As for Wong, his raped and murdered Barbie dolls, Barton said, point to a nostalgia for childhood in a populace stranded in a wilderness somewhere between Japan and the US.
The book's chapters were originally papers given at conferences abroad. Barton doesn't feel he has the right to talk to his students about Taiwanese painters. Instead, he gives courses on Western Civilization from Dante to Wallace Stevens, on Paris in the 1920s, and on painting and jazz in 1950s New York.
"The artists in my book present an extremely alienated and violently schizophrenic Taiwan," he said. In the exaggerated emotional states that resulted, however, there was something absurd, and even funny.
"Not all Taiwan's ugly," he added. "I couldn't believe how lovely Tainan was, and the East Coast. Taichung's easy to live in, and it gets more laid back the further south you go. I don't want to scag Taiwan, just to highlight its Gothic qualities.
"But I've been in too many emergency rooms watching people getting stitched up, and had too many people knock me across chairs. It sounds like William Burroughs, I know. As a writer, I've been influenced by Burroughs - and by Antonin Artaud, sitting there in his insane asylum. I'm currently helping a translator in Vancouver with the first-ever Chinese translation of Burroughs' The Naked Lunch.

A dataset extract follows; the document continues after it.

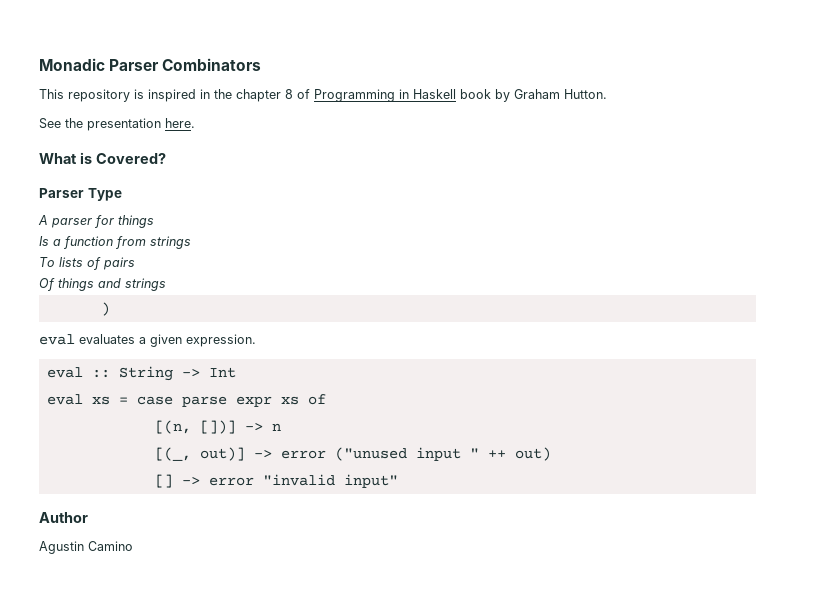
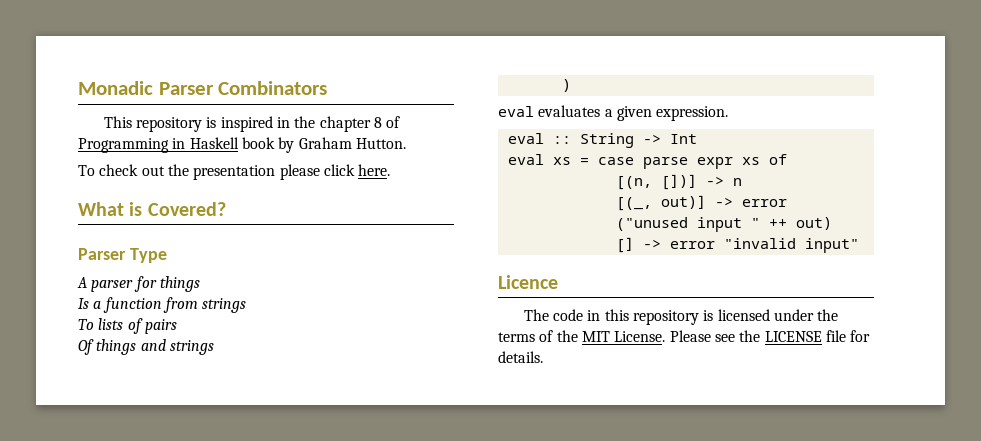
[39,118,161,131] See the presentation -> [78,164,355,180] To check out the presentation please click
[39,512,88,523] [39,541,133,554] Author // Agustin Camino -> [498,275,558,289] [523,309,839,325] [498,330,871,342] [498,351,543,363] Licence // The code in this repository is licensed under the terms of the MIT License. Please see the LICENSE file for details.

Barton is, rather unexpectedly, also a wood-carver. He carves cedar, camphor, soapstone and alabaster. He's influenced by the traditional art of Canada's West Coast, he says. He scarred his hand carving one piece. He doesn't try to sell his work, but instead leaves them "standing around the place."
Even so, it's Taiwan rather than Canada that retains his interest nowadays, or so his books seem to imply.
"Taiwan?" he said as we parted. "Ah yes, this happy prison that holds us all!"